Comparative long-term study between two dermal regeneration templates for the reconstruction of burn scar contractures in humans: Clinical and histological results.

Autor: Vana LPM; Hospital das Clinicas HCFMUSP, Faculdade de Medicina, Universidade de Sao Paulo, Sao Paulo, BR. Divisao de Cirurgia Plastica e Queimaduras. Electronic address: philipe@uol.com.br., Battlehner CN; Faculdade de Medicina FMUSP, Universidade de Sao Paulo, Sao Paulo, BR. Laboratorio de Biologia Celular, LIM59, Departamento de Patologia., Ferreira MA; Faculdade de Medicina FMUSP, Universidade de Sao Paulo, Sao Paulo, BR. Laboratorio de Biologia Celular, LIM59, Departamento de Patologia., Caldini EG; Faculdade de Medicina FMUSP, Universidade de Sao Paulo, Sao Paulo, BR. Laboratorio de Biologia Celular, LIM59, Departamento de Patologia., Gemperli R; Hospital das Clinicas HCFMUSP, Faculdade de Medicina, Universidade de Sao Paulo, Sao Paulo, BR. Divisao de Cirurgia Plastica e Queimaduras., Alonso N; Hospital das Clinicas HCFMUSP, Faculdade de Medicina, Universidade de Sao Paulo, Sao Paulo, BR. Divisao de Cirurgia Plastica e Queimaduras.
Jazyk: angličtina
Zdroj: Burns : journal of the International Society for Burn Injuries [Burns] 2020 May; Vol. 46 (3), pp. 596-608. Date of Electronic Publication: 2019 Oct 20.

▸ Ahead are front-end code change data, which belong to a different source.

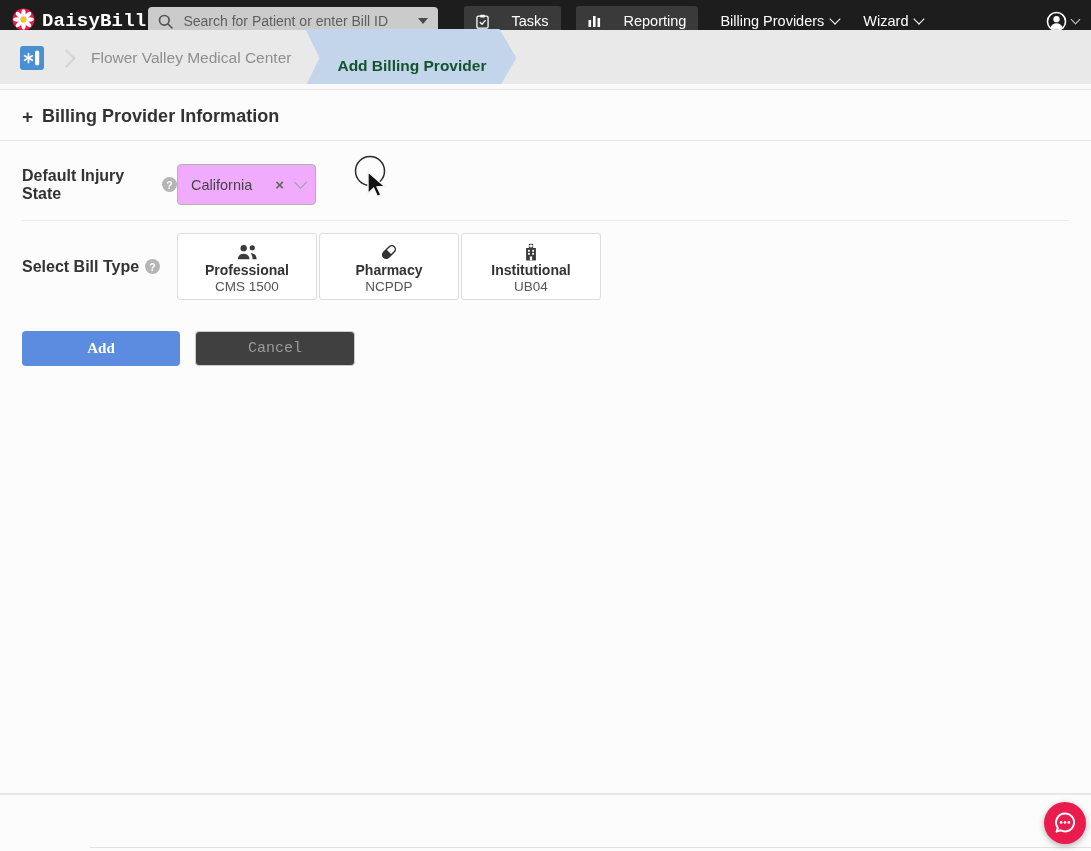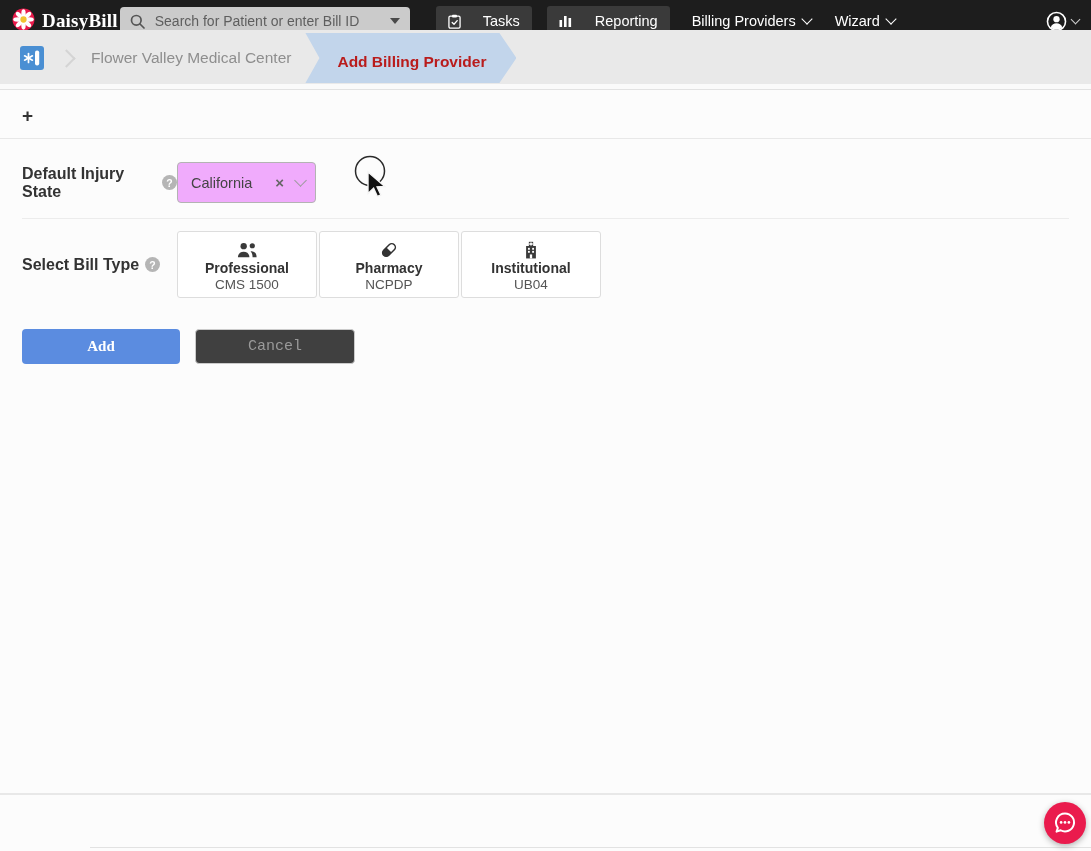"DaisyBill" .logo-text { font-family: Liberation Serif, serif -> Liberation Mono, monospace }
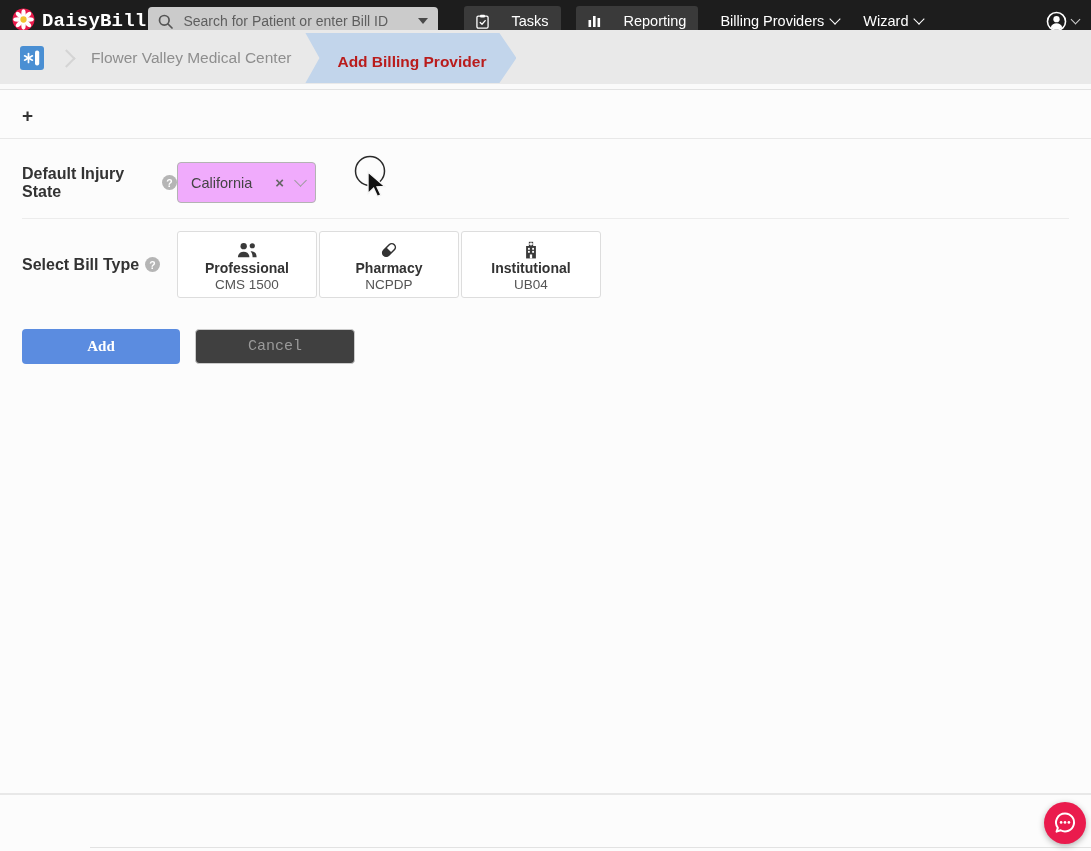"Add Billing Provider" .bc-active { color: #b91c1c -> #14532d; padding: 8px 30px 0 32px -> 16px 30px 0 32px }
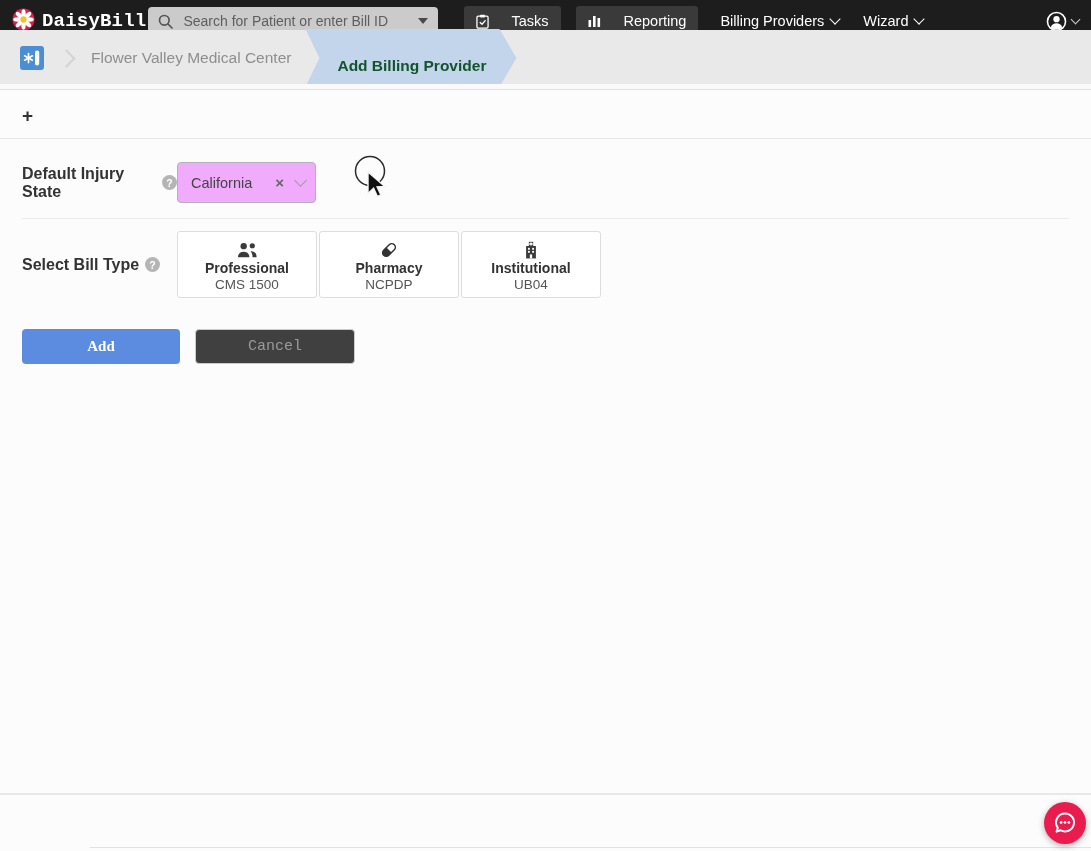"Billing Provider Information" h1.section-title { html: none -> <h1>Billing Provider Information</h1> }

DOI: 10.1016/j.burns.2019.09.005
Abstrakt: The advent of dermal regeneration templates has fostered major advances in the treatment of acute burns and their sequelae, in the last three decades. Both data on morphological aspects of the newly-formed tissue, and clinical trials comparing different templates, are few. The goal of this study was to prospectively analyze the outcome of randomized patients treated with two of the existing templates, followed by thin skin autograft. They are both 2 mm-thick bovine collagen templates (Matriderm® and Integra®), the latter includes a superficial silicone layer. Surgery was performed on patients with impaired mobility resulting from burn sequelae (n = 12 per template) in a two-step procedure. Negative pressure therapy was applied after surgery; patients were monitored for 12 months. No intra or postoperative complications were observed. Data on scar skin quality (Vancouver scar scale), rate of mobility recovery, and graft contraction were recorded; as well as morphological analyses at light microscopical level. Improvement in mobility and skin quality were demonstrated along with graft contraction, in all patients. The double layer template showed the best performance in retraction rate, skin quality and mobility recovery. The subepidermal newly-formed connective tissue showed no histoarchitectural differences between the templates. The double layer template was not absorbed up to 12 months after placement.